Шурка слушал с волнением.

— Самолёт? Немецкий?!

Соседка кивнула. Ей льстило внимание.

— А модель какая? — не унимался Шурка. — Мессер? Юнкерс?

— Да откудова мне его, дьявола, знать? Шпионка я тебе, что ли, немецкая? Кресты только — во!

— Шурка, иди в комнату, — неожиданно прервала его тётя Вера.

Он гордо послушался.

Соседка будто не заметила.

— Ну, думаю, пришиб. Трогаю башку — нет, вроде цела.

— Где это вас так? — сочувственно спросила тётя Вера.

— Да нас за город траншеи копать возили. Тут он и вынырнул, фашист проклятый. Я не растерялась, — подхватила она историю с прерванного конца, — прыг наружу. А корову, значит, убило.

— Скажи спасибо —корову по башке двинуло, а не тебя! — захохотала соседка с треугольными бровями, ещё больше раздувая ноздри.

Соседка в очках на неё покосилась. Она одна не говорила ни слова—после того, конечно, как убедилась, что бактерий не видно. И единственная из всех ела вилкой и ножом.

— Корову? — перестала жевать Таня.

— Разорвало прямо! — оживилась соседка. — Да ты ешь, ешь. У меня мяса ещё полно… Все «ах», «ох»… А я думаю: чего ж добру пропадать? Хвать! На моё счастье, грузовик до города ехал. Ну что-то шофёру за подмогу пришлось отдать. Но… Припасов наделаю.

Таню передернуло. Тетя Вера сделала ей страшные глаза.

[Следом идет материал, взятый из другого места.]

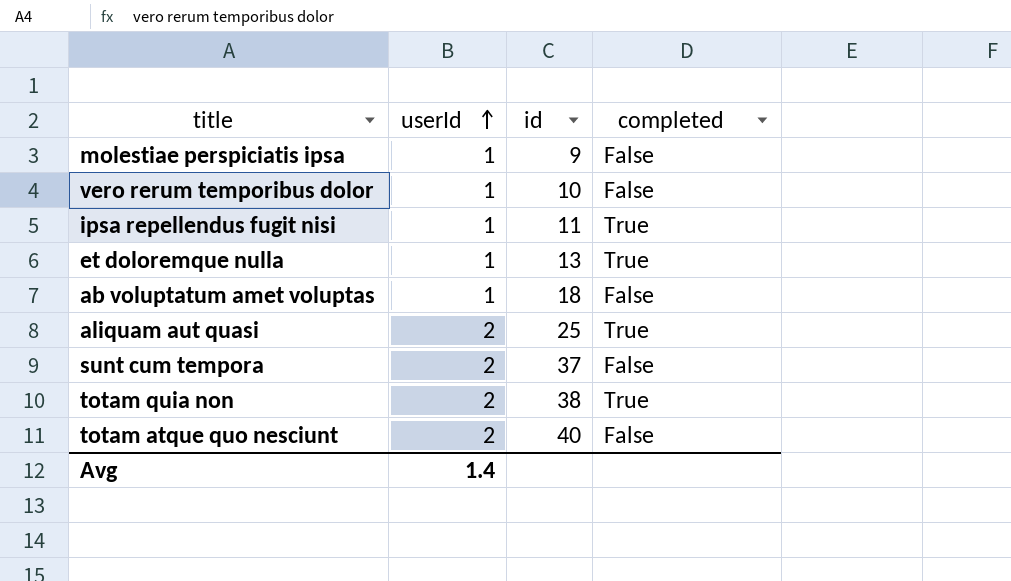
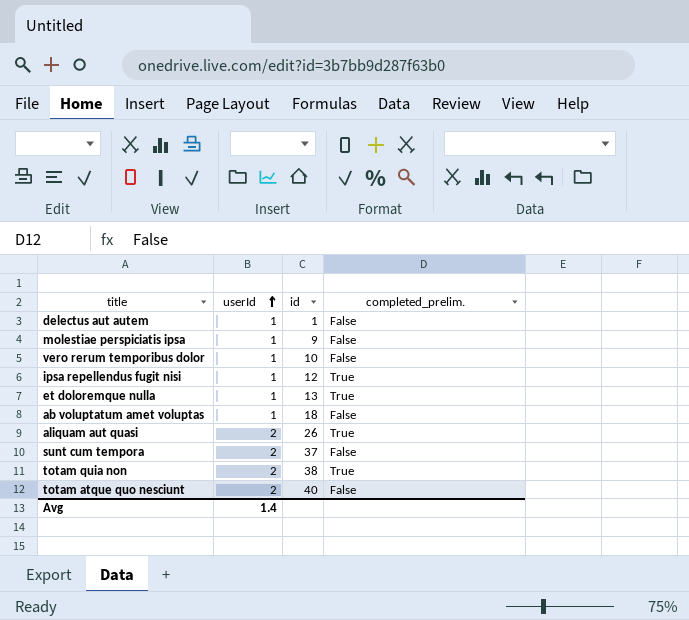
column name: completed -> completed_prelim.
row delectus aut autem: none -> 1 | 1 | False
ipsa repellendus fugit nisi | id: 11 -> 12
aliquam aut quasi | id: 25 -> 26

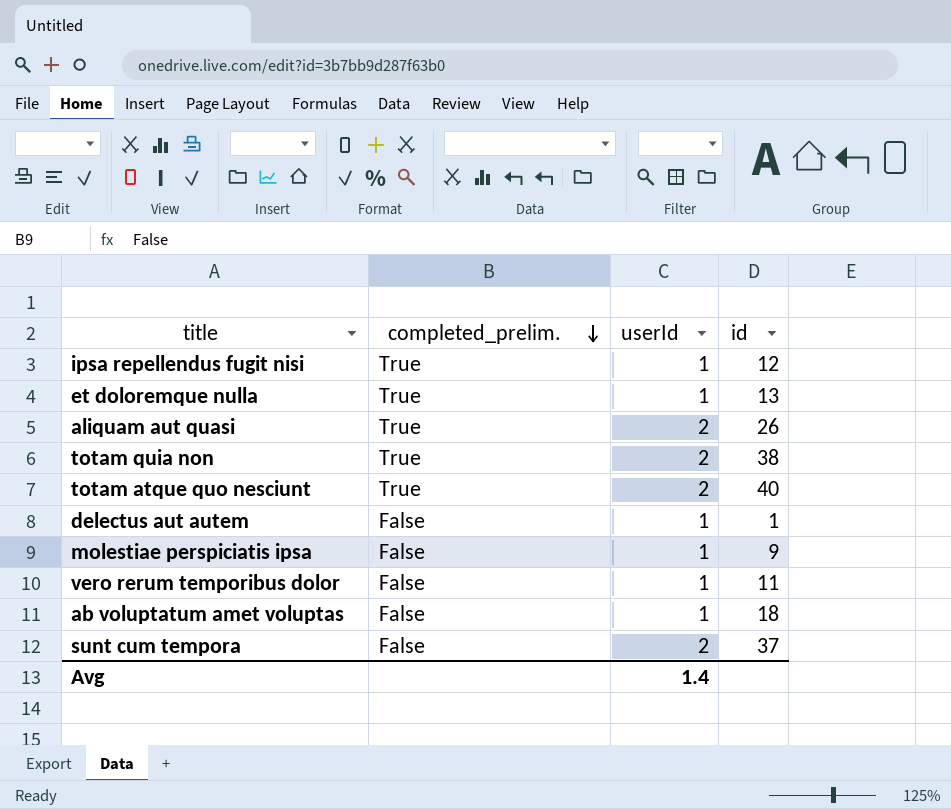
row order: userId ascending -> completed_prelim. descending
column completed_prelim. | position: 4 -> 2
totam atque quo nesciunt | completed_prelim.: False -> True
vero rerum temporibus dolor | id: 10 -> 11

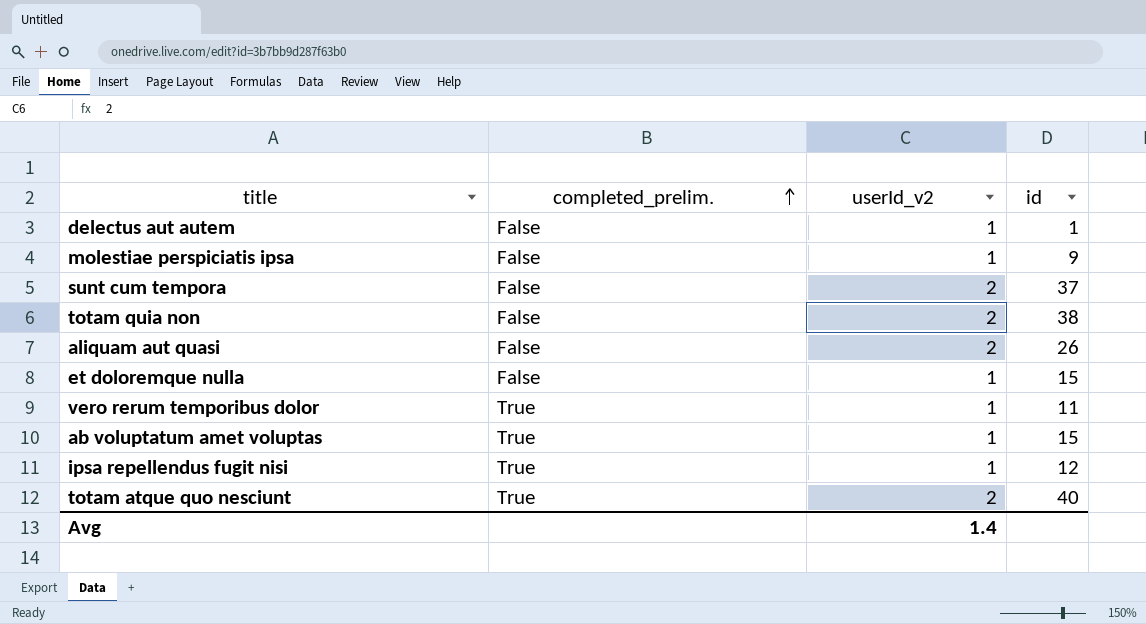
row order: completed_prelim. descending -> completed_prelim. ascending
column name: userId -> userId_v2
totam quia non | completed_prelim.: True -> False
aliquam aut quasi | completed_prelim.: True -> False
et doloremque nulla | completed_prelim.: True -> False
et doloremque nulla | id: 13 -> 15
vero rerum temporibus dolor | completed_prelim.: False -> True
ab voluptatum amet voluptas | completed_prelim.: False -> True
ab voluptatum amet voluptas | id: 18 -> 15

Женщина с тоской оглядела стол:

— Да вы ешьте! Ешьте! Всё ешьте! — крикнула она. И опрокинула в себя рюмку.

Лица соседей выражали разное.

— Везёт некоторым, — протянула одна, скрестив руки на груди.

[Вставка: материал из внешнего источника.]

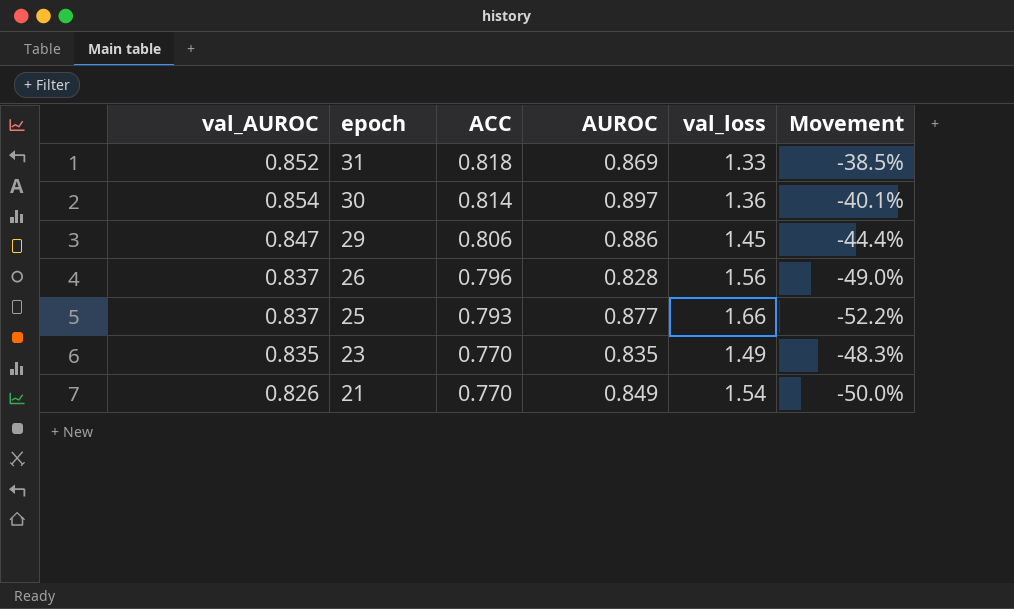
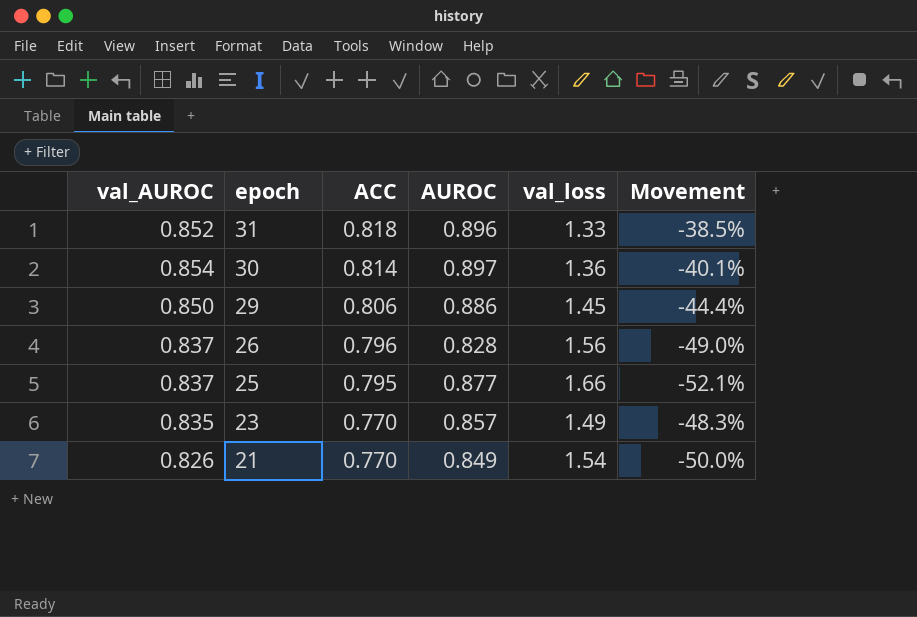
31 | AUROC: 0.869 -> 0.896
29 | val_AUROC: 0.847 -> 0.850
25 | ACC: 0.793 -> 0.795
25 | Movement: -52.2% -> -52.1%
23 | AUROC: 0.835 -> 0.857

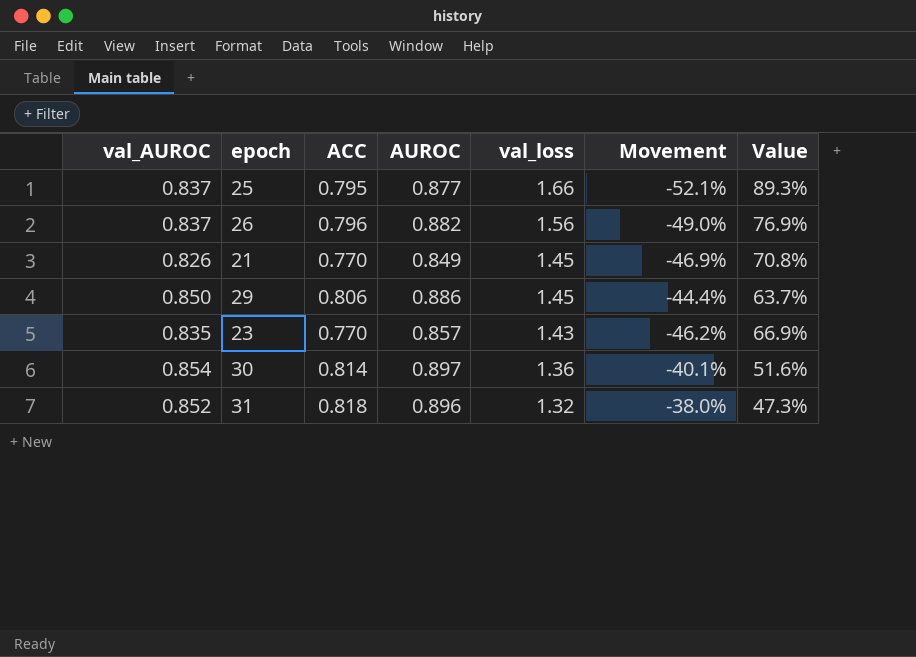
row order: epoch descending -> val_loss descending
column Value | formula: none -> ([val_loss] - [AUROC]) / [AUROC]
26 | AUROC: 0.828 -> 0.882
21 | val_loss: 1.54 -> 1.45
21 | Movement: -50.0% -> -46.9%
23 | val_loss: 1.49 -> 1.43
23 | Movement: -48.3% -> -46.2%
31 | val_loss: 1.33 -> 1.32
31 | Movement: -38.5% -> -38.0%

— Ишь ты, прямо за городом, значит, уже палят, — тихо сказал кто-то.

Все тотчас умолкли, тихо обступив эту мысль, как неразорвавшуюся бомбу.

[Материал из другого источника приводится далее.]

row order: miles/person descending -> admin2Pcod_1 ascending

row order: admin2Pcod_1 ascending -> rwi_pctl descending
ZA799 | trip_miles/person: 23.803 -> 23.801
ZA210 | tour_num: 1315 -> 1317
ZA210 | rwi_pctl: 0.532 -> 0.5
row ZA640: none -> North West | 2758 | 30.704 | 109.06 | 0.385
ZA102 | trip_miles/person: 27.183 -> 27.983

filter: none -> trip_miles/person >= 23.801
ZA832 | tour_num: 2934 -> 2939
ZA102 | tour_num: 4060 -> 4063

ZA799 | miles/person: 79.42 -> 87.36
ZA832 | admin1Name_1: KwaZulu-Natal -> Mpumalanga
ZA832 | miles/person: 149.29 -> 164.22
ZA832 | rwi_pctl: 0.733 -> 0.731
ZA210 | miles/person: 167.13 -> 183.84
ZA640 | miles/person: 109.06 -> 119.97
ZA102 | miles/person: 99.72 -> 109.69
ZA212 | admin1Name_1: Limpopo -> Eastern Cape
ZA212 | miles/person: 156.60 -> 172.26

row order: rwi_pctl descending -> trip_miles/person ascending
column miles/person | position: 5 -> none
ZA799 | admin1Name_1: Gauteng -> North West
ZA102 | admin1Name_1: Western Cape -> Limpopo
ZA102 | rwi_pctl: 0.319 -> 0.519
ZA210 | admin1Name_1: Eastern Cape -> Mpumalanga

— Но в город-то фашист не сунется! — как-то слишком громко и радостно объявил усач. Истол опять зашумел.

Даже для Бублика завернули угощение. И он тотчас залез с косточкой под диван.

— Она добрая, — сказал Бобка, слушая, как Бублик хрумкает. — Вот с Бубликом поделилась.

Шурке казалось, что он больше не захочет есть никогда.

— Она странная, — Таня вспомнила подслушанный разговор Коровьей Ноги с мужем.

Приятно было снова оказаться дома.

— Гораздо важнее, как люди поступают, а не что они при этом думают, —возразила тётя Вера. — Эта женщина могла всё мясо продать потихоньку. Или даже выбросить. Но она поделилась с нами, совсем незнакомыми ей людьми. Потому что война.

— Не знаю, — пожала плечами Таня.

«Значит, война делает людей лучше?» —подумал Шурка. И понял, что принял верное решение. Так будет лучше всего.